Clostridium difficile Infection


One major long-term goal of our program is to develop new and better treatments for C. difficile infection. Intestinal microbiota transplantation is remarkably successful in treating patients with this infection even when it cannot be cleared with any other standard treatments. Somehow our own microbiota can keep C. difficile in check. Therefore, we hope to harness the power of our own microbiome to solve this problem. We are actively working in these areas:

  1. Develop intestinal microbiota therapeutics that can be ultimately introduced into widespread clinical practice. Our group was first to publish a protocol for standardized preparation of intestinal microbiota, including its cryopreservation for long-term storage (Hamilton et al., 2012). We are currently working on next-generation preparations that will be easier to store and deliver to patients. As we learn more about mechanisms of how intestinal microbiota transplants work, we hope to develop preparations that will have even higher treatment potency.
  2. Identify the mechanisms of how intestinal microbiota control C. difficile infection. Our group was the first to demonstrate that donor microbial communities engraft into patients with multiply recurrent C. difficile infections (Khoruts et al., 2010). We have since further built on this initial finding and demonstrated that the procedure leads to restoration of the normal distal gut microbial community structure (Hamilton et al., 2013; Shankar et al., 2014; Weingarden et al., 2014). In addition, we found that patients with multiply recurrent C. difficile infection become deficient in secondary bile acid metabolism, and the remaining (primary) bile acids in their intestines actually promote germination and growth of C. difficile bacteria. IMT restores the secondary bile acid metabolism, and the secondary bile acids are inhibitory to C. difficile (Weingarden et al., 2014). This mechanistic insight is now the foundation of a number of new initiatives in developing treatments for C. difficile infection.

Selected References
Hamilton, M.J., A.R. Weingarden, M.J. Sadowsky, and A. Khoruts. 2012. Standardized frozen preparation for transplantation of fecal microbiota for recurrent Clostridium difficile infection. The American journal of gastroenterology 107:761-767.

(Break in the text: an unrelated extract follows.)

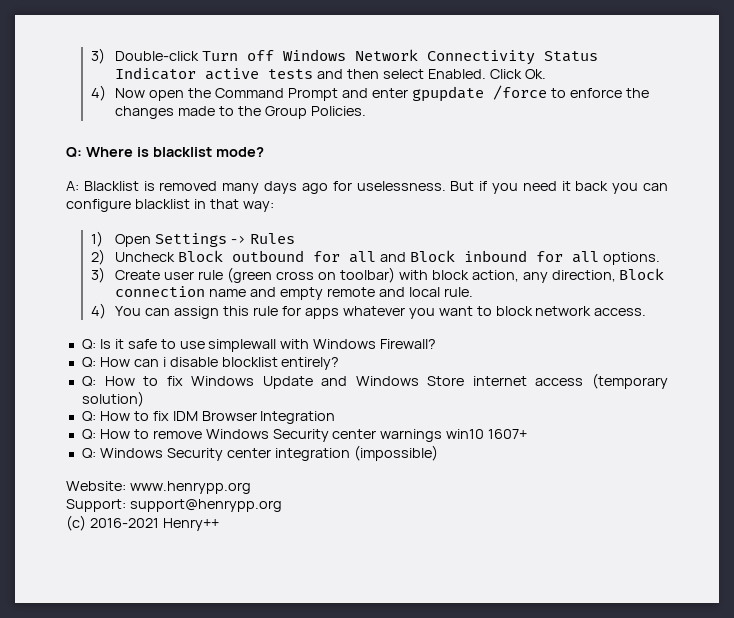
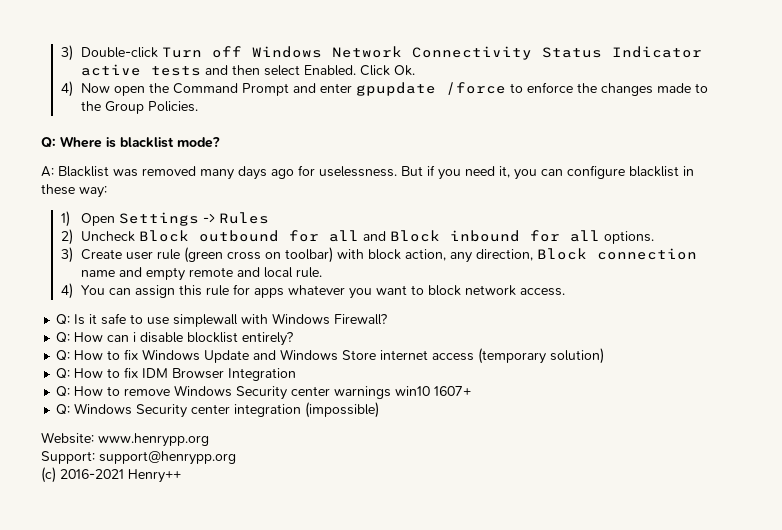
[143,181,155,191] is -> [113,169,138,177] was
[561,181,609,191] it back -> [499,166,510,178] it,
[209,199,239,209] that -> [41,184,75,195] these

Hamilton, M.J., A.R. Weingarden, T. Unno, A. Khoruts, and M.J. Sadowsky. 2013. High-throughput DNA sequence analysis reveals stable engraftment of gut microbiota following transplantation of previously frozen fecal bacteria. Gut microbes 4:125-135.

Khoruts, A., J. Dicksved, J.K. Jansson, and M.J. Sadowsky. 2010. Changes in the composition of the human fecal microbiome after bacteriotherapy for recurrent Clostridium difficile-associated diarrhea. Journal of clinical gastroenterology 44:354-360.

Shankar, V., M.J. Hamilton, A. Khoruts, A. Kilburn, T. Unno, O. Paliy, and M.J. Sadowsky. 2014. Species and genus level resolution analysis of gut microbiota in Clostridium difficile patients following fecal microbiota transplantation. Microbiome 2:13.

Weingarden, A.R., C. Chen, A. Bobr, D. Yao, Y. Lu, V.M. Nelson, M.J. Sadowsky, and A. Khoruts. 2014. Microbiota transplantation restores normal fecal bile acid composition in recurrent Clostridium difficile infection. American journal of physiology. Gastrointestinal and liver physiology 306:G310-319.